Keywords: NMDA receptor; adult neurogenesis; mouse; neuroscience; spine.

Figure 1.. NR1 KO cells display decreased spine growth but enhanced spine maturation and AMPAR activity at 4 weeks of age.

(A) Co-injection of rv CAG-mcherry (red) and CAG-GFP-ires-cre (green) for the simultaneous labeling of wild-type (WT) and NR1 KO newborn granule cells (GCs). (B) Left: mCherry+ newborn GCs respond to perforant path stimulation in the absence (upper panel) and presence (lower panel) of the AMPAR antagonist DNQX. Right: GFP+ Cre-expressing newborn GCs respond to perforant path stimulation in the absence (upper panel) but not in the presence (lower panel) of DNQX. (C, D) Representative images of WT (C) and NR1 KO (D) newborn GCs at 4 weeks of age. (E) Representative images of dendritic processes of newborn WT (GFP) and NR1 KO (cre) GCs in the outer molecular layer. (F) Total spine density is decreased in NR1 KO newborn GCs. (G) Comparison of the percentage of each spine type relative to total spine numbers in adult-born WT and NR1 KO GCs. (H) Mushroom spine density is increased in NR1 KO newborn GCs. (I) Cumulative plot of spine size in NR1 WT and KO GCs. (J) Representative traces of AMPAR-mediated miniature excitatory postsynaptic currents (mEPSCs) in mCherry+ WT and GFP+ NR1 KO newborn GCs. (K, L) Quantitative analysis of mEPSCs by amplitude (K) and frequency (L).
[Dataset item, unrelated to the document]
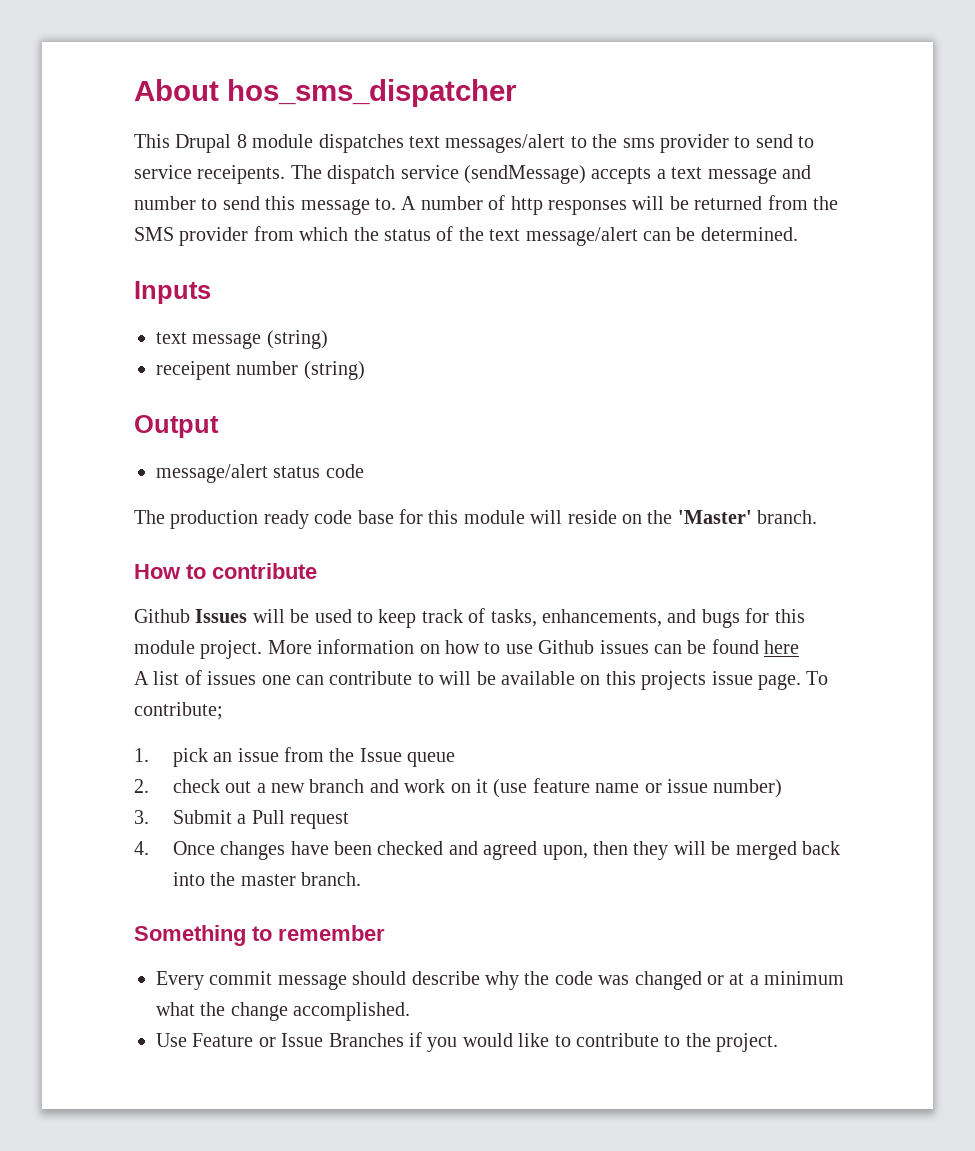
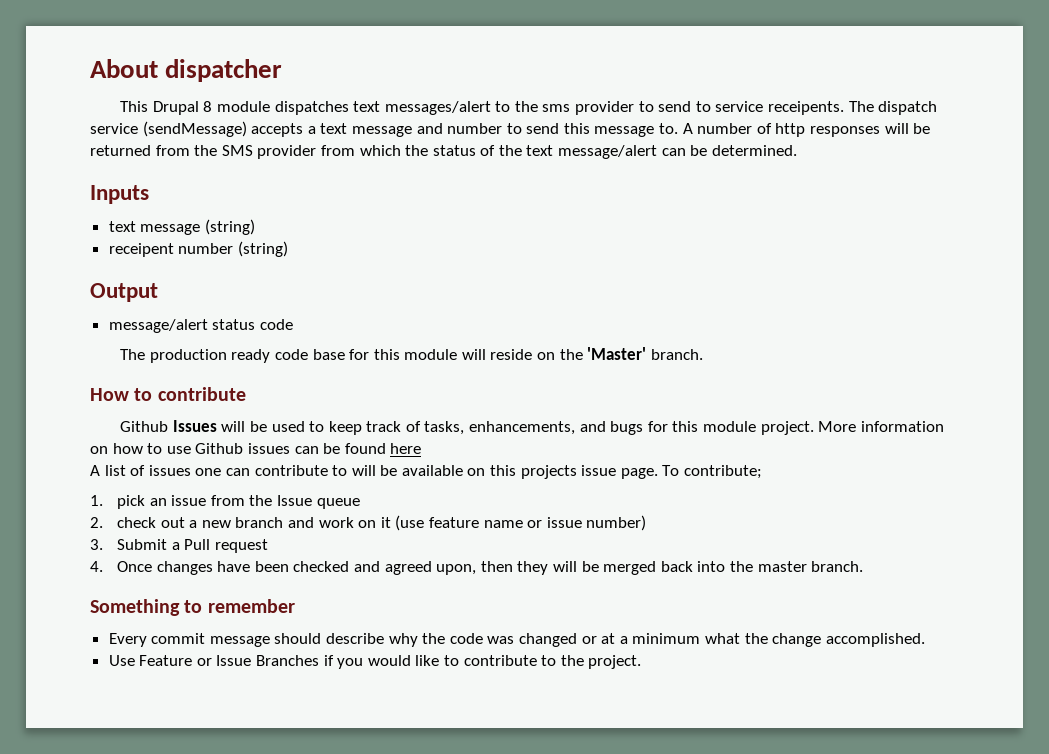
- About hos_sms_dispatcher
+ About dispatcher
DOI: http://dx.doi.org/10.7554/eLife.07871.003

Figure 1—figure supplement 1.. Retrovirus rv CAG GFP-ires-cre was delivered to the dentate gyrus (DG) of ROSA-lacZ mice and the recombination efficiency was examined by the expression of β-gal (red) in Cre-expressing cells (GFP+, green).
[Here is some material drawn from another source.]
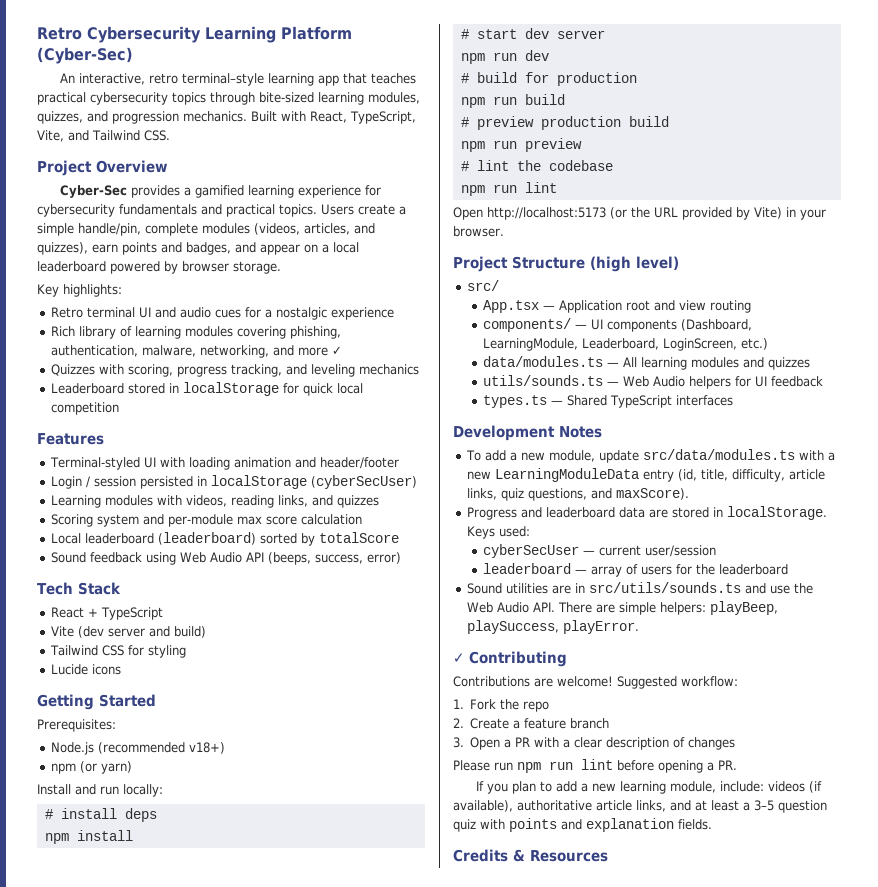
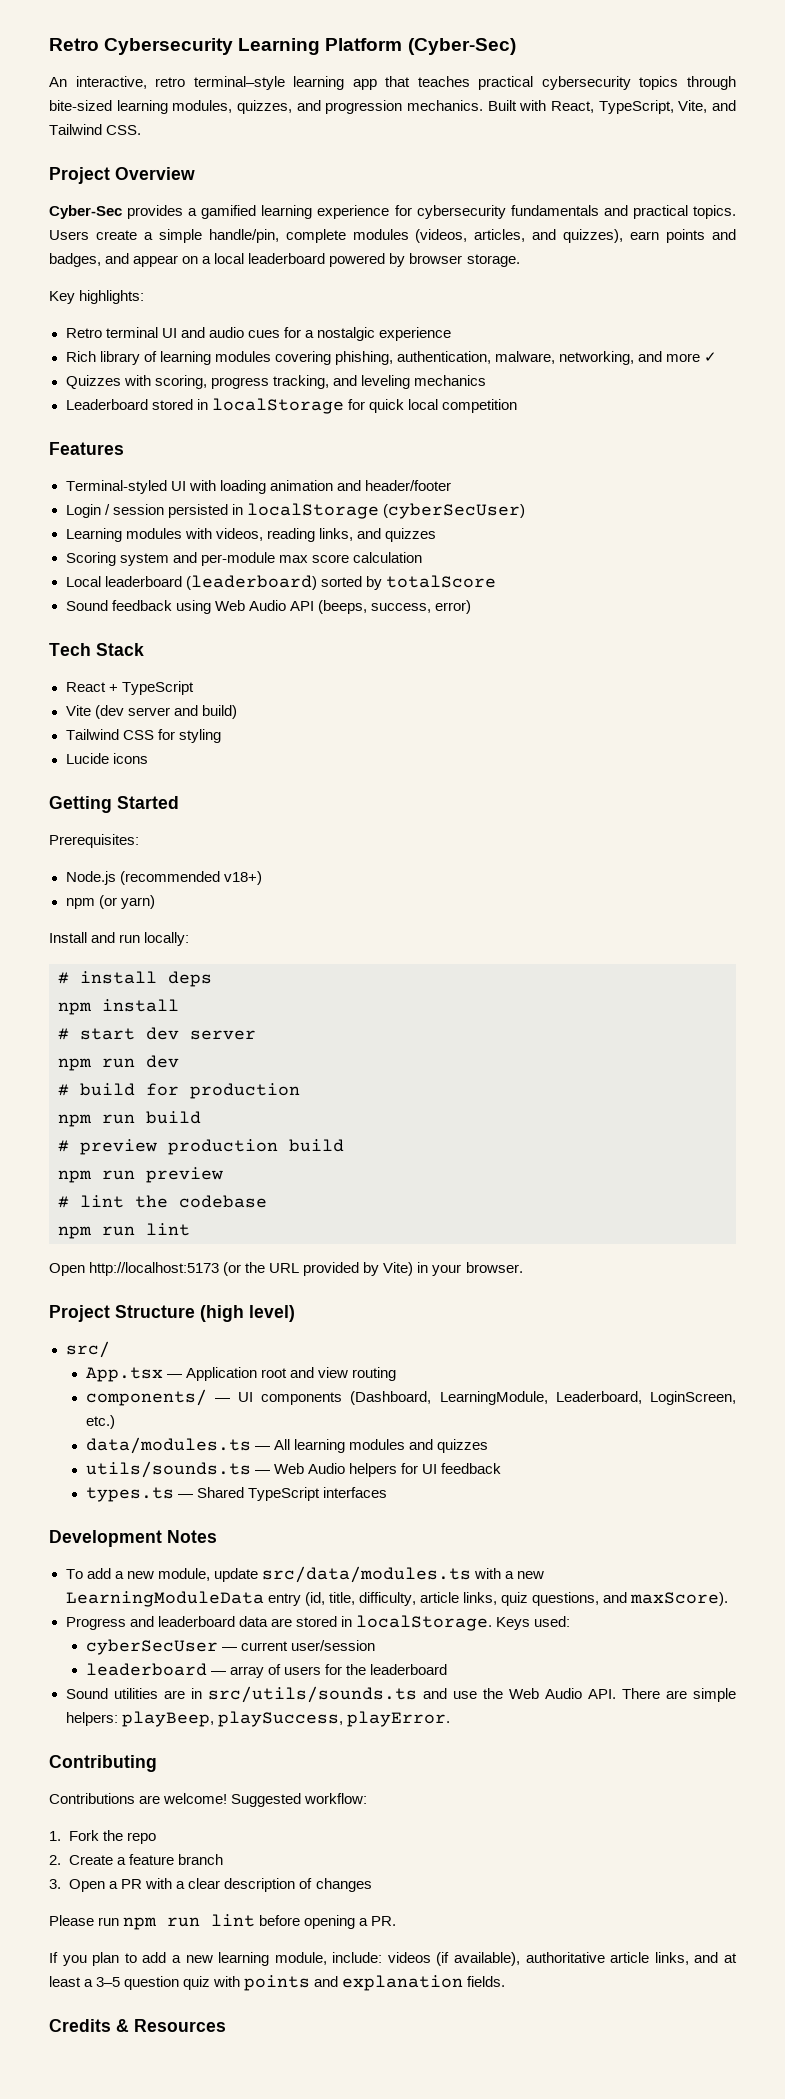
- ✓ Contributing
+ Contributing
Insets on the right side represent GFP− and β-gal-expressing cells, respectively. Scale bar: 50 µm. DOI: http://dx.doi.org/10.7554/eLife.07871.004

Figure 2.. Electron microscopic description of dendritic spines.

(A) Electron micrograph illustrating dendrites of newborn NR1 KO neurons. Panels show examples of symmetric axo-dendritic synapses (left panels, arrows), filopodia (middle left panels), thin spines (middle right panels) and mushroom spines (right panel). Darkly immunolabeled GFP+ dendritic spines are each contacted by GFP− axon terminals (asterisks) containing numerous presynaptic vesicles. Scale bars: 1 μm. (B) Comparison of total spine volumes in NR1 KO and WT cells. DOI: http://dx.doi.org/10.7554/eLife.07871.005

Figure 3.. NR1 KO cells rescued by expression of the pro-survival gene Bcl2 had an unusually low spine density.
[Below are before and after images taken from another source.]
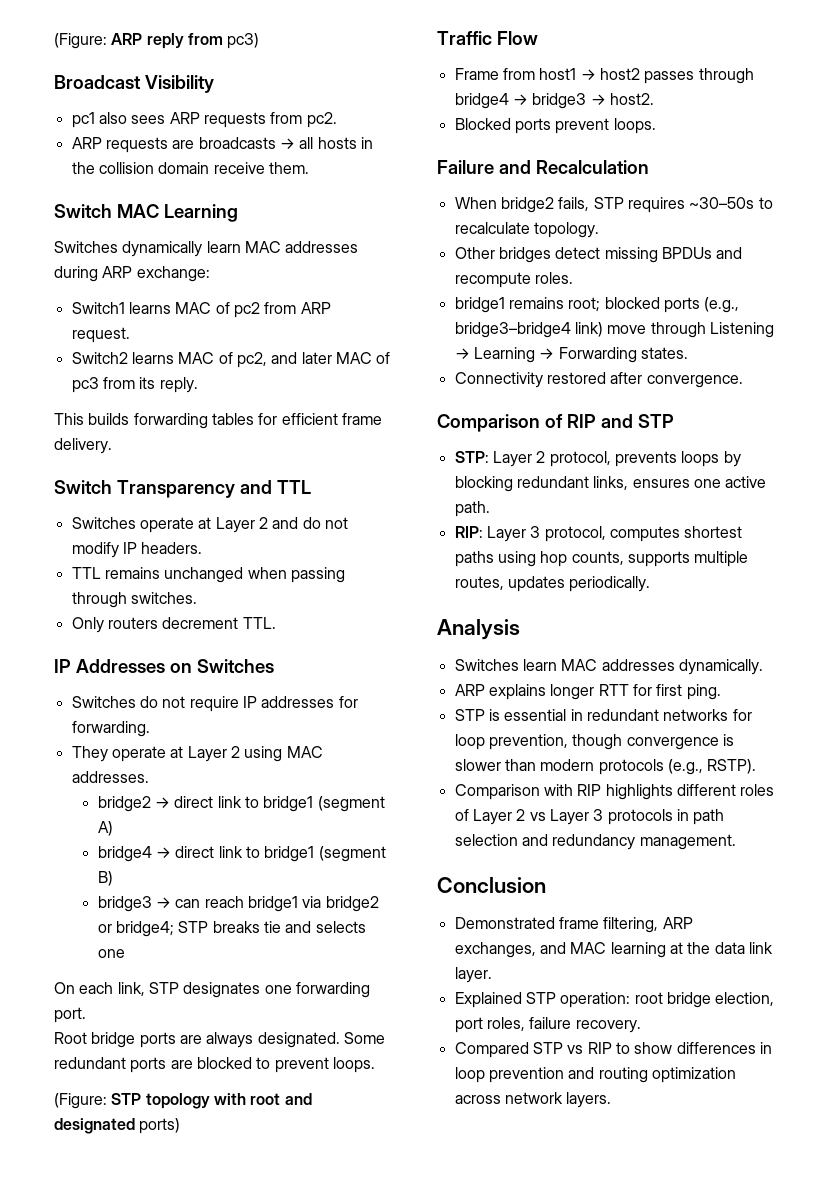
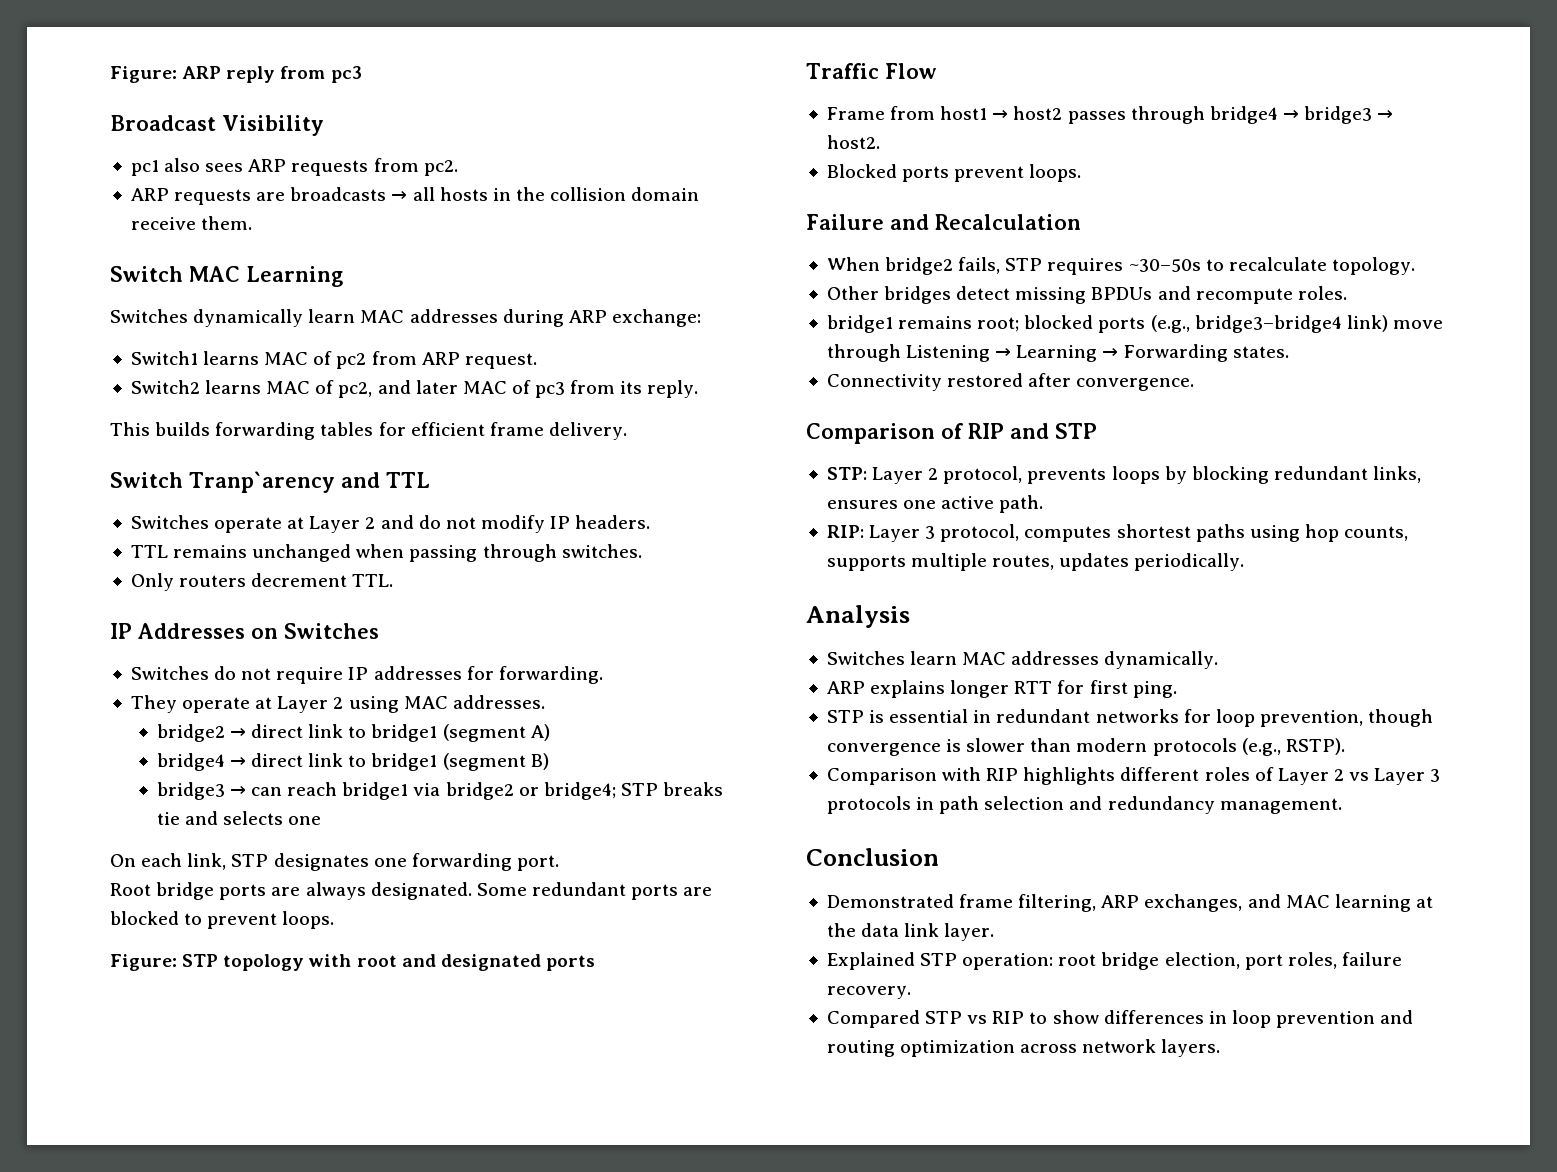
- (Figure: ARP reply from pc3)
+ Figure: ARP reply from pc3
- Switch Transparency and TTL
+ Switch Tranp`arency and TTL
- (Figure: STP topology with root and designated ports)
+ Figure: STP topology with root and designated ports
(A) Bcl2 expression was able to rescue newborn GCs from naturally occurring cell death in C57Bl/6 mice. (B) Bcl2 expression was able to rescue NR1 KO newborn GCs from cell death. (C) For morphological analysis of GFPBcl2-ires-cre-targeted cells, rv GFPBcl2-ires-cre was co-injected with rv GFP. Bcl2-ires-cre-targeted cells were identified by immunohistochemistry using an antibody against the cre recombinase. The arrow and asterisk show GCs transfected by both rv GFPBcl2-ires-cre and rv GFP. Insets on the right side represent GFP− (green) and Cre-expressing (red) GCs, respectively. (D–G) Analysis of dendritic growth of newborn GCs at 28 dpi. Bcl2-rescued newborn GCs had a decreased total dendritic length in both C57Bl/6 and Grin1^f/f mice (D, F), whereas branching points were not changed (E, G). (H) Representative images of dendritic processes in the outer molecular layer of newborn GCs at 28 dpi in C57Bl/6 mice labeled by rv GFP, GFP-ires-cre and GFPBcl2-ires-cre. (I, J) Total spine density was similar in GFP and GFP-ires-cre targeted newborn GCs but significantly decreased in GFPBcl2-ires-cre targeted newborn GCs. (K) The density of mushroom spines did not change significantly in newborn GCs targeted by the three retroviruses. (L) Comparison of the percentage of each spine type relative to total spine numbers in new GCs of C57Bl/6 mice infected by the three retroviruses. (M) Representative images of dendritic processes in the outer molecular layer of newborn GCs at 28 dpi in Grin1^f/f mice labeled by rv GFP, GFP-ires-cre and GFPBcl2-ires-cre. (N, O) Total spine density was significantly lower in surviving NR1 KO cells (Cre) and further decreased in Bcl2-rescued cells. (P) Mushroom spine density was increased in NR1 KO cells (Cre) but not in Bcl2-rescued cells. (Q) Comparison of the percentage of each spine type relative to total spine numbers in new GCs of Grin1^f/f mice infected by the three retroviruses. Scale bars: 20 µm (C) and 2 µm (H, M). DOI: http://dx.doi.org/10.7554/eLife.07871.006

Figure 3—figure supplement 1.. GCs infected by rv GFP Bcl2-ires-cre in ROSA-lacZ reporter mice.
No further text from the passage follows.